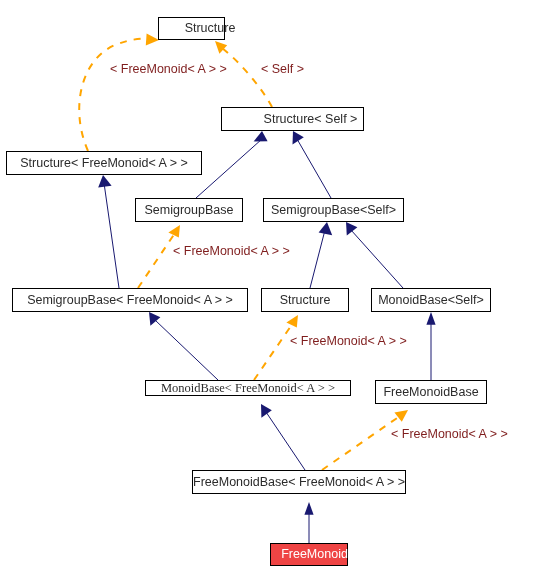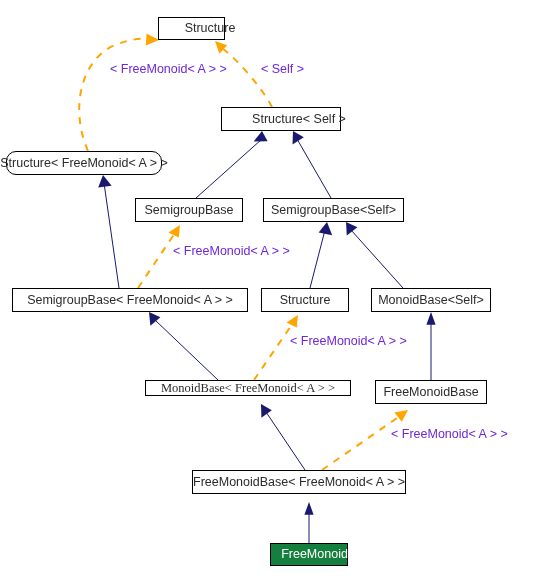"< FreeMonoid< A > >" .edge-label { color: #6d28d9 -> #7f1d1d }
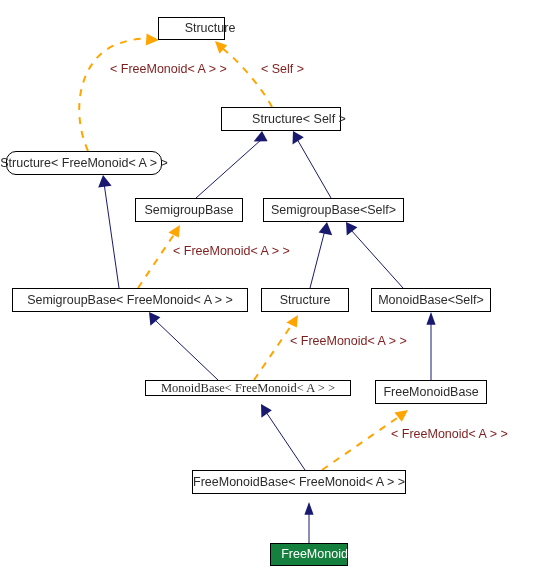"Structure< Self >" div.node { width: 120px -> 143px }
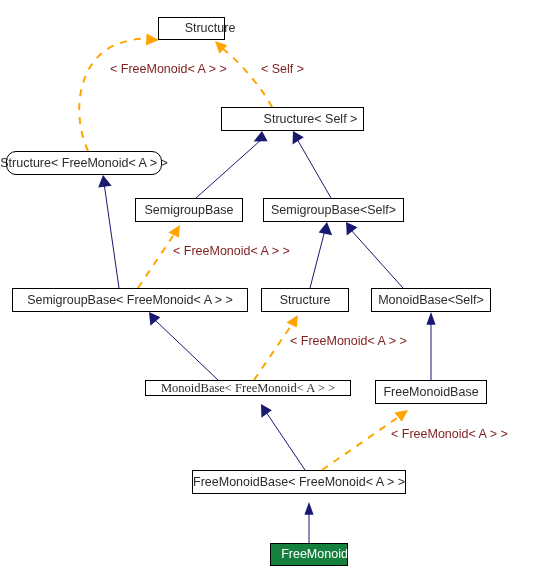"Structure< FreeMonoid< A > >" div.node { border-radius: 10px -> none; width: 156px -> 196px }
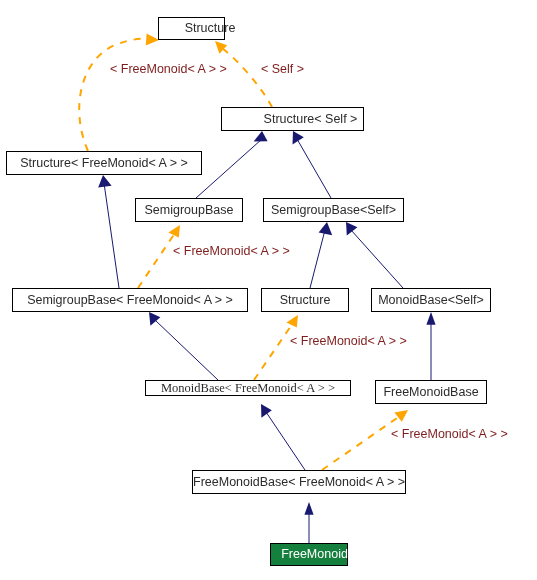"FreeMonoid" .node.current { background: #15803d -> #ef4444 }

━━━━

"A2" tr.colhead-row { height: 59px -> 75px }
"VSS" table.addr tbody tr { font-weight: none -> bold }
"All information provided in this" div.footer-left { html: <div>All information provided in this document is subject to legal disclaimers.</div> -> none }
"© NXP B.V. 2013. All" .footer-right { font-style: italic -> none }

━━━━

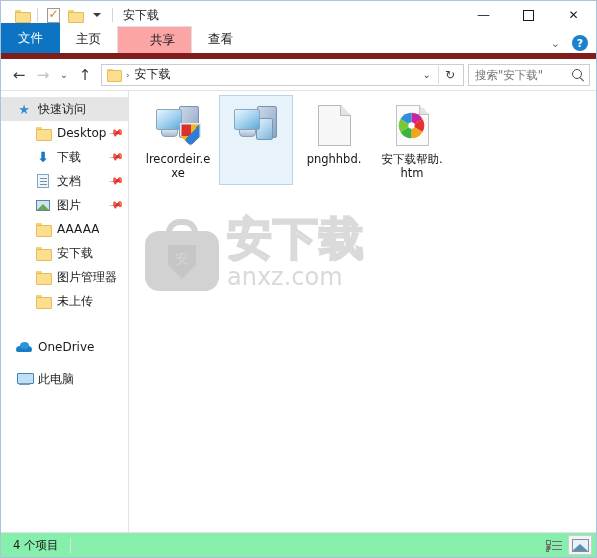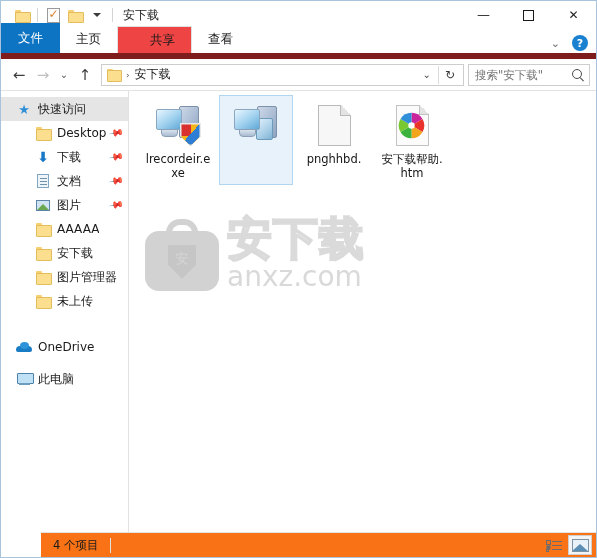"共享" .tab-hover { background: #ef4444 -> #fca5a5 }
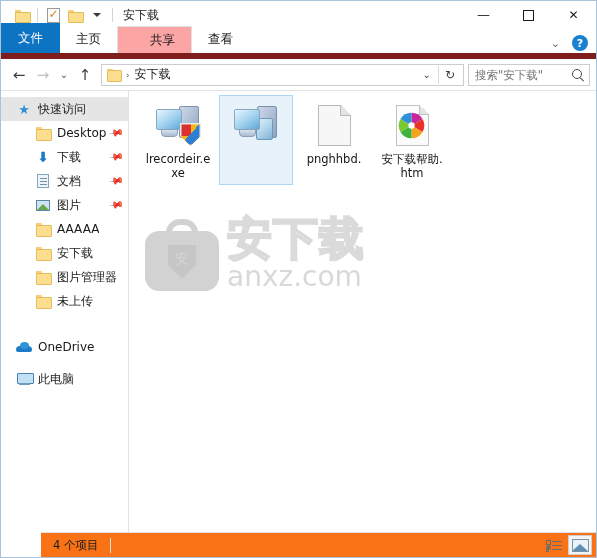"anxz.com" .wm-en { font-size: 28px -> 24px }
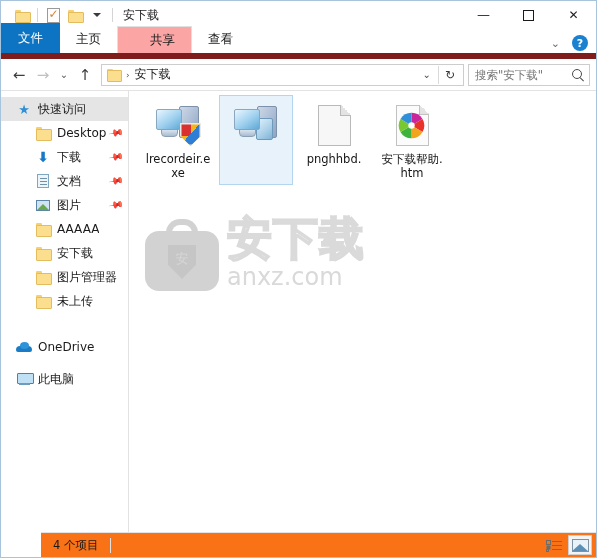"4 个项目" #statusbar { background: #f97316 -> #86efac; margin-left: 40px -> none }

━━━━

- Exercise directions -
Among the entries above, find the line with "width: 120px ->" and repeat exactly from there through the line with "background: #15803d ->", leaving out the pictures.

- Response to this task -
"Structure< Self >" div.node { width: 120px -> 143px }
"Structure< FreeMonoid< A > >" div.node { border-radius: 10px -> none; width: 156px -> 196px }
"FreeMonoid" .node.current { background: #15803d -> #ef4444 }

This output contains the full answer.